§ **TASK GOAL**: Somewhere below is a line with "[10,663,54,679] €42.59 ->" and, later, a line with "[234,663,286,679] €425.25 ->"; repeat those two lines and all the lines between them, exactly as they are.

§ **SUPPLIED RECORDS**:
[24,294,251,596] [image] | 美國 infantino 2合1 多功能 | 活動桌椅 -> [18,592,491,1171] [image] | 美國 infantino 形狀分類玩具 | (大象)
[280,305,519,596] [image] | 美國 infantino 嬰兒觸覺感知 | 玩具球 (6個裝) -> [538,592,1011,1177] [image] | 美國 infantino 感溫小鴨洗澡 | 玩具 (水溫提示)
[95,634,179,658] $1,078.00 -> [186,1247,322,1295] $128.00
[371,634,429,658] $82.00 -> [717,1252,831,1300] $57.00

--

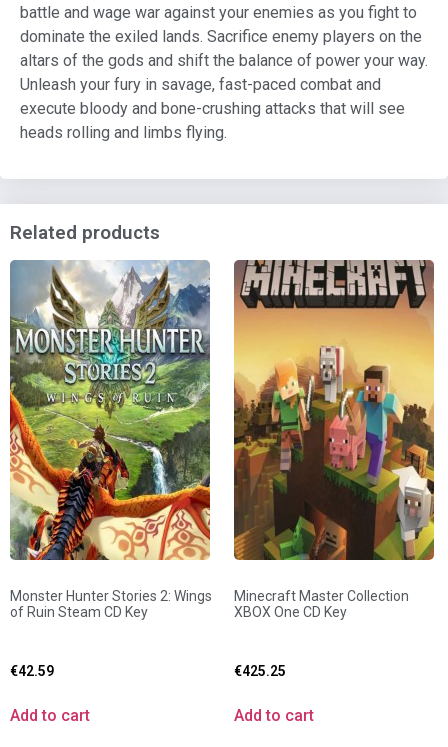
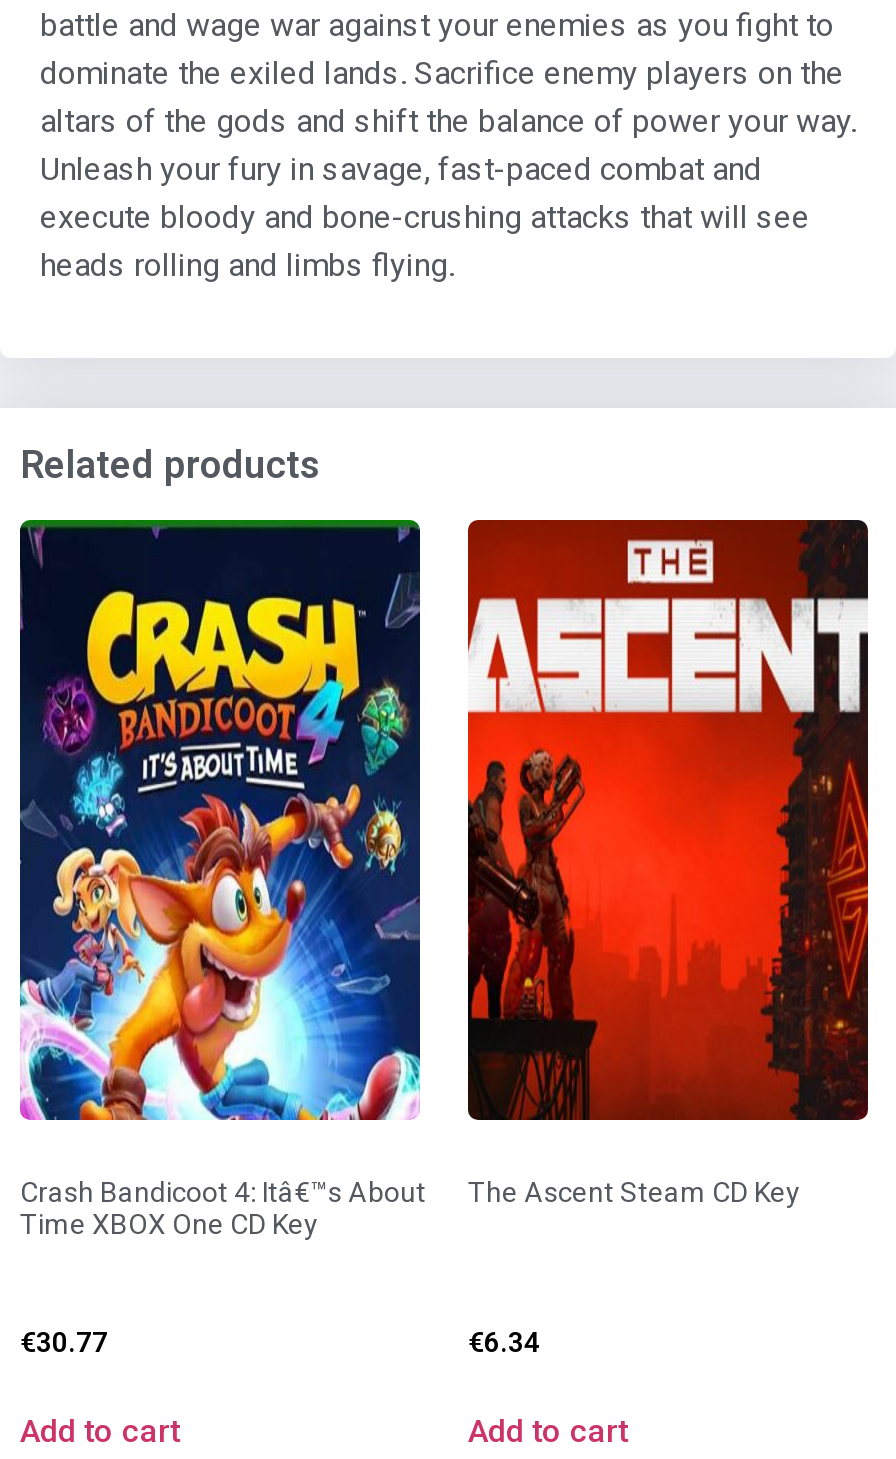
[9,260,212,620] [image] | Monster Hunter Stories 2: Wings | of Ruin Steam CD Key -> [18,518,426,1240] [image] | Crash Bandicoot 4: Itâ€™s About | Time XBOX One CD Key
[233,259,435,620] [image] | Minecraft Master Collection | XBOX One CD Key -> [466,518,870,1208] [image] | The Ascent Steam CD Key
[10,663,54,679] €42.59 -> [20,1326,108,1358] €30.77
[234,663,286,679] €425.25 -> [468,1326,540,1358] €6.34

§ **WRITTEN RESPONSE**:
[10,663,54,679] €42.59 -> [20,1326,108,1358] €30.77
[234,663,286,679] €425.25 -> [468,1326,540,1358] €6.34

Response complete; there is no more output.